Mas, embora tenha trazido de volta ao foco na França aspectos fundamentais da violência contra a mulher, isso não basta, afirma Elke Ferner, presidente da organização UN Women Deutschland. Ela acredita serem necessárias mudanças na legislação penal francesa. “Não existe nem mesmo uma regra de ‘não é não’, segundo a qual atos sexuais contra a vontade reconhecível da outra pessoa seriam puníveis. Em vez disso, na França, deve haver uma resistência ativa para que se possa falar de estupro perante um tribunal.”
Índia: discriminação e misoginia persistem
No início de agosto, o estupro e o assassinato de uma médica residente de 31 anos causaram indignação na Índia. Ela foi encontrada morta num hospital estadual em Calcutá, capital do estado de Bengala Ocidental. O último de muitos casos de estupro no país mais populoso do mundo provocou protestos em massa. Os funcionários do hospital estadual entraram em greve, e Bengala Ocidental endureceu as penas por estupro.
Para muitos indianos, o crime traz lembranças do brutal estupro coletivo de uma estudante num ônibus na capital Nova Delhi, em 2012. A jovem de 23 anos morreu devido a graves lesões internas. Na época, os protestos e a indignação pública foram ainda maiores do que agora, observa Ranjana Kumari, ativista dos direitos das mulheres indianas.
A diretora do Centro de Pesquisa Social em Nova Délhi e presidente da Women Power Connect, uma coalizão de organizações de mulheres considera situação preocupante.
“Quando se olha os dados, vê-se que o crime aumentou. Não só a violência doméstica, mas também crimes no espaço público, na forma de estupro e também de intimidação e assédio nas ruas. E especialmente chocante e inquietante é que mais crimes estão acontecendo com mulheres provenientes de comunidades minoritárias. E dos dalits desprivilegiados”, frisou, referindo-se ao grupo mais baixo no sistema de castas da Índia.
A violência sexual reflete as estruturas patriarcais e misóginas da sociedade indiana, na qual a evolução das normas sociais é lenta, acrescentou Kumari. Embora as leis tenham sido reformuladas e novos programas lançados nos últimos anos, muito não sai da teoria para a prática.
Houve casos repetidos de autoridades que tentaram encobrir fatos, ou funcionários que se recusaram a aceitar denúncias de mulheres. “Os casos levam de 10 a 15 anos para chegar a qualquer tipo de justiça. Portanto, o que está falhando são essas instituições. É preciso começar a fazer justiça, caso contrário os criminosos ficam mais ousados”, explica a ativista.
Mexicanas se levantam contra o feminicídio
No México, centenas são vítimas de feminicídio todos os anos – assassinadas por serem mulheres, geralmente por seus (ex-)parceiros. De acordo com dados oficiais, houve 827 feminicídios em 2023, sendo possível que o número de casos não relatados seja significativamente maior. Especialistas atribuem as altas taxas de feminicídio no México ao machismo cultural profundamente enraizado, e a um sistema de Justiça problemático, que oferece pouca proteção às mulheres.
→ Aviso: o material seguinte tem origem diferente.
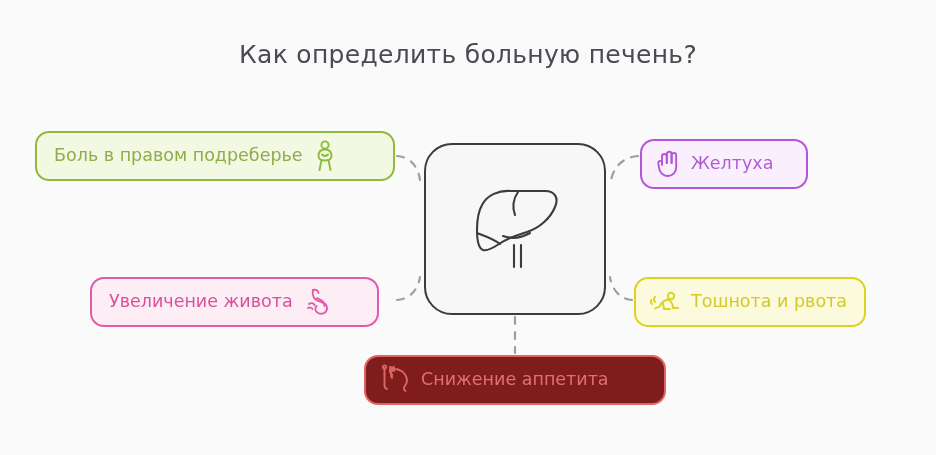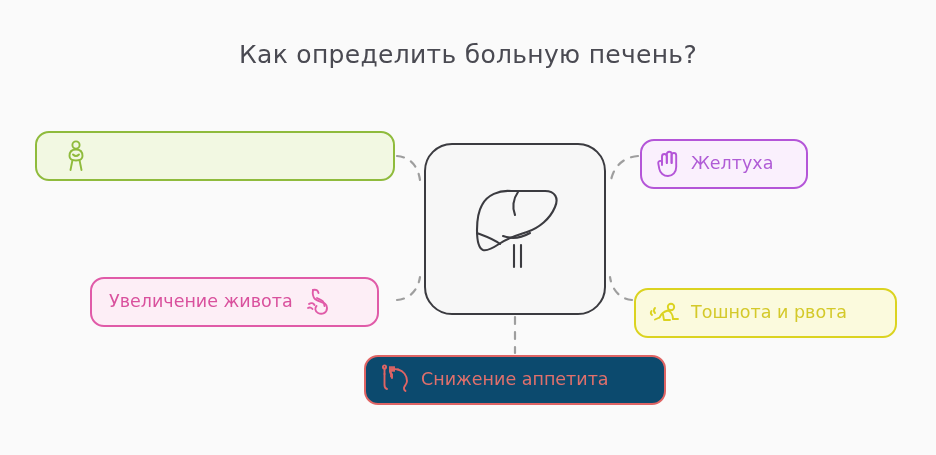--- a/index.html
+++ b/index.html
@@ -93,21 +93,21 @@
   .pill.icon-right { justify-content: flex-start; padding: 0 14px 0 17px; }
   .pill.icon-right .pill-icon { margin-left: 11px; }
   
   .pill.icon-left { justify-content: flex-start; padding: 0 20px 0 13px; }
   .pill.icon-left .pill-icon { margin-right: 10px; }
 
   
   #pill-pain      { left: 35px;  top: 131px; width: 360px; }
   #pill-jaundice  { left: 640px; top: 131px; width: 168px; }
   #pill-belly     { left: 90px; top: 277px; width: 289px; }
-  #pill-nausea    { left: 634px; top: 277px; width: 263px; margin-top: 11px; }
+  #pill-nausea    { left: 634px; top: 277px; width: 232px; }
   #pill-appetite  { left: 364px; top: 355px; width: 302px; }
 </style>
 </head>
 <body>
 
 <div id="stage">
 
   <div id="title">Как определить больную печень?</div>
 
   <svg id="connectors" viewBox="0 0 936 455" xmlns="http://www.w3.org/2000/svg">
@@ -130,20 +130,21 @@
         <path d="M40 55 C 48 58, 58 57, 67 52"></path>
         <path d="M14 52 C 22 55, 31 58, 37 63"></path>
         <path d="M55 11 C 50 18, 49 27, 52 34"></path>
         <path d="M51 64 L 51 86"></path>
         <path d="M58 64 L 58 86"></path>
       </g>
     </svg>
   </div>
 
   <div class="pill icon-right" id="pill-pain" style="border-color:#8fbb3c; background:#f2f8e2; color:#8fad49;">
+    <span class="pill-label">Боль в правом подреберье</span>
     <span class="pill-icon">
       <svg width="22" height="32" viewBox="0 0 22 32" xmlns="http://www.w3.org/2000/svg">
         <g fill="none" stroke="#8fbb3c" stroke-width="1.9" stroke-linecap="round" stroke-linejoin="round">
           <circle cx="11" cy="5" r="3.6"></circle>
           <path d="M11 9.5 C 6.5 9.5, 4.5 12.5, 4.5 16 C 4.5 19, 7 20.5, 11 20.5
                    C 15 20.5, 17.5 19, 17.5 16 C 17.5 12.5, 15.5 9.5, 11 9.5 Z"></path>
           <path d="M7.5 20 L 5.5 30"></path>
           <path d="M14.5 20 L 16.5 30"></path>
           <path d="M8 14.5 C 10 16.5, 12 16.5, 14 14.5"></path>
         </g>
@@ -195,21 +196,21 @@
           <path d="M10.5 17.5 L 6 19.5"></path>
           <path d="M14 14.5 L 15 20 L 21 20"></path>
           <path d="M6 8 C 4.5 9.5, 4.5 11.5, 6 13"></path>
           <path d="M2.5 11 C 1.5 12.5, 1.8 14, 3 15"></path>
         </g>
       </svg>
     </span>
     <span class="pill-label">Тошнота и рвота</span>
   </div>
 
-  <div class="pill icon-left" id="pill-appetite" style="border-color:#df6464; background:#0c4a6e; color:#e0706c;">
+  <div class="pill icon-left" id="pill-appetite" style="border-color:#df6464; background:#7f1d1d; color:#e0706c;">
     <span class="pill-icon">
       <svg width="32" height="32" viewBox="0 0 32 32" xmlns="http://www.w3.org/2000/svg">
         <g fill="none" stroke="#df6464" stroke-width="1.9" stroke-linecap="round" stroke-linejoin="round">
           <path d="M19 5.5 C 24.5 7, 28 11.5, 28 17 C 28 19.5, 26.5 21, 25.5 22.5
                    C 24.5 24, 25 26, 26.5 27"></path>
           <path d="M19 5.5 C 16 4.8, 13.5 5.2, 11.5 6.5"></path>
           <path d="M11.5 6.5 C 11.5 6.5, 12.5 10, 12 12.5"></path>
           <path d="M5.5 4.5 L 5.5 10"></path>
           <circle cx="5.5" cy="3" r="1.6"></circle>
           <path d="M5.5 10 L 5.5 21 C 5.5 23, 6.5 24.5, 8 25"></path>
A alarmante extensão da misoginia mortal gerou um movimento feminista que ganhou impulso nos últimos anos, transformando-se em revolta social. “Os protestos em massa contra o feminicídio e outras formas de violência de gênero desempenham um papel importante no avanço da conscientização pública e na responsabilização das autoridades”, observa a advogada americana Julie Goldscheid, especialista em violência de gênero.
Devido ao alto nível de atenção do público, o Judiciário e os políticos têm abordado a questão cada vez mais, contudo até agora não se concretizaram medidas abrangentes e eficazes. Muitos mexicanos estão agora de olhos atentos a Claudia Sheinbaum, a primeira mulher presidente do país, que já anunciou sua intenção de ampliar a proteção feminina.